The name is a sort of acknowledgment and farewell. Wyrmbreaker turns and walks away the way he came.

[Boy] He doesn't stop them, but he doesn't leave. He stays, at least long enough to watch Soledad. Who knows, maybe she would change her mind.

"If you change your mind...."

[Muerte Fria] Her ear flicks when Lukas addresses her but that's about all he gets. He's already put a hole in her throat, tossed her about like a rag doll while bickering with the Alpha that cast her aside, then dragged her across the Gauntlet, across Chicago's Penumbra, and threw her before a boy younger and less experienced than herself to be taken care of.

Her pride was shattered, her dignity bruised and limping. Her mind was torn in several different directions, she was ill to her stomach, hurt, bleeding, and so damn tired. As that short burst of rage died down, the weariness, the wear and tear began to show. Her hackles fell back down, but her ears remained aimed backward.

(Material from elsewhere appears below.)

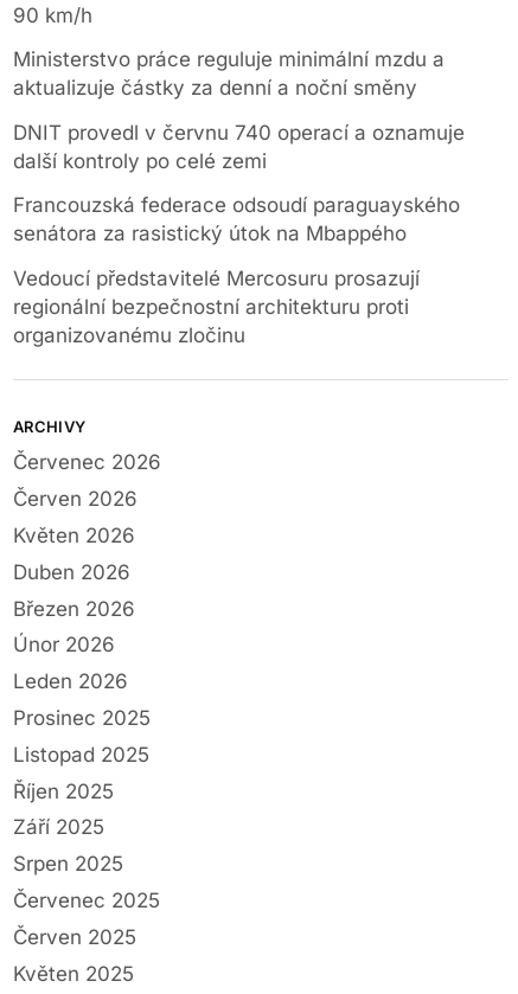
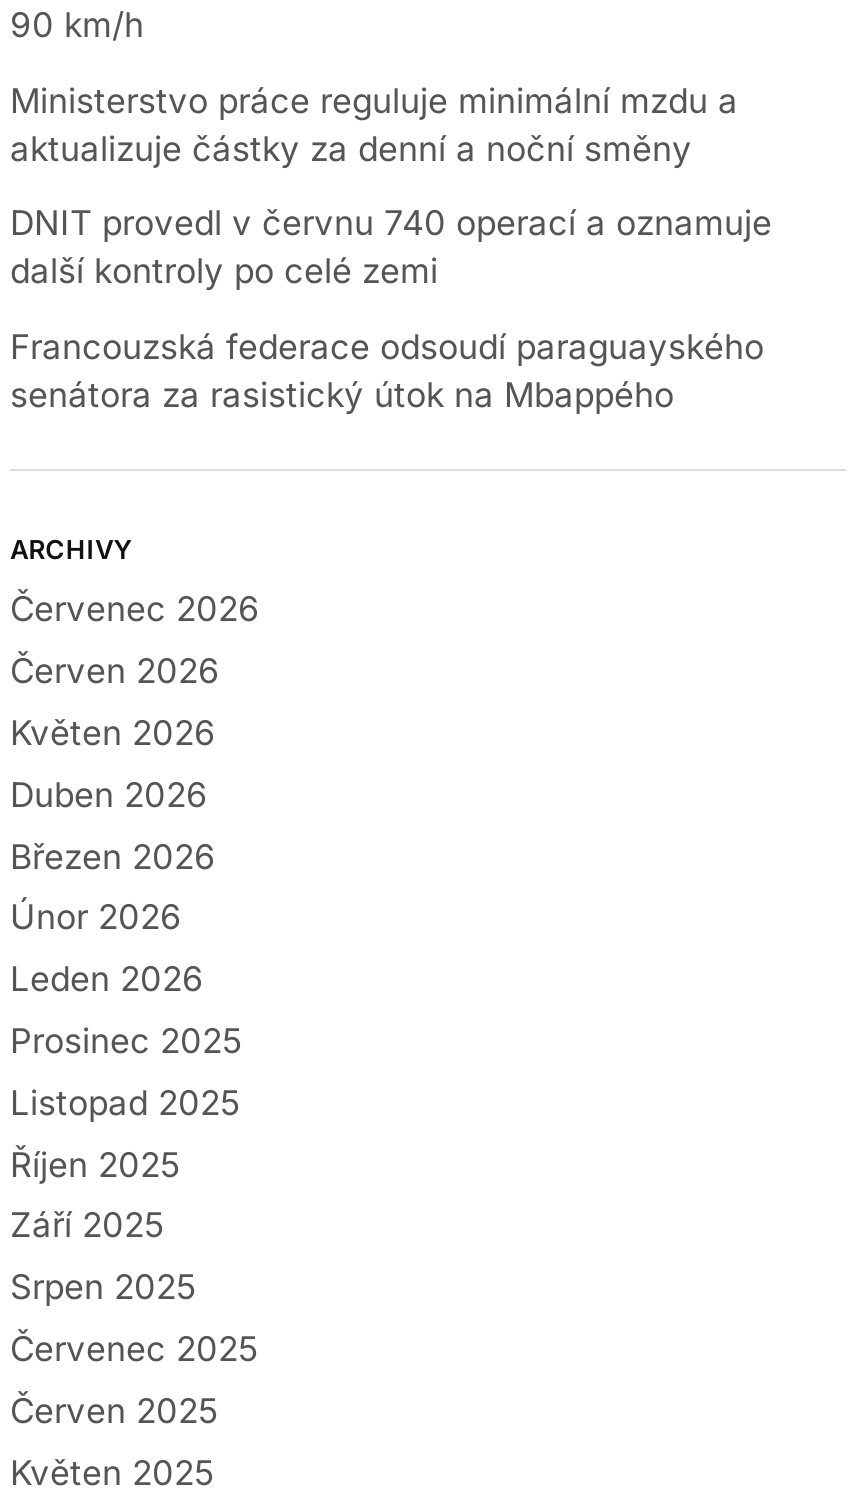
[13,266,420,347] Vedoucí představitelé Mercosuru prosazují | regionální bezpečnostní architekturu proti | organizovanému zločinu -> none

Several long seconds of silence passed, in which the two wolves were content to glare at one another. Then, slowly, Soledad shrank, went from Hispo to Lupus. She almost cautiously, hesitantly put a paw across the invisible line that marked pack boundaries, then crossed over to stand a few feet away from Boy.

She didn't want to say it, didn't want to admit that she needed the help. Broken and beaten as her pride was, it still existed. She simply bobbed her head, partially deferring, partially gesturing for him to continue forward.

Let's go.

[Boy] It seems that's all that needed to be said. Boy shifts back down to Lupus and trots off toward home. No more words. No more talking. They both needed the silence, it would seem.

When they arrived at the Umbral reflection if the house Boy stopped, turned once in a canine sort of 'follow' motion, headed up the stairs and stepped, back to the physical realm.

They were in an odd sort of antechamber. A tiny opening with a side table and coat rack on one side, even though they hadn't even been here long enough to require coats. The front door, which didn't seem to match the surrounding wood finishing, was to their backs, and the rest of the house was ahead of them.

"Welcome." Boy said, once again in his Homid form.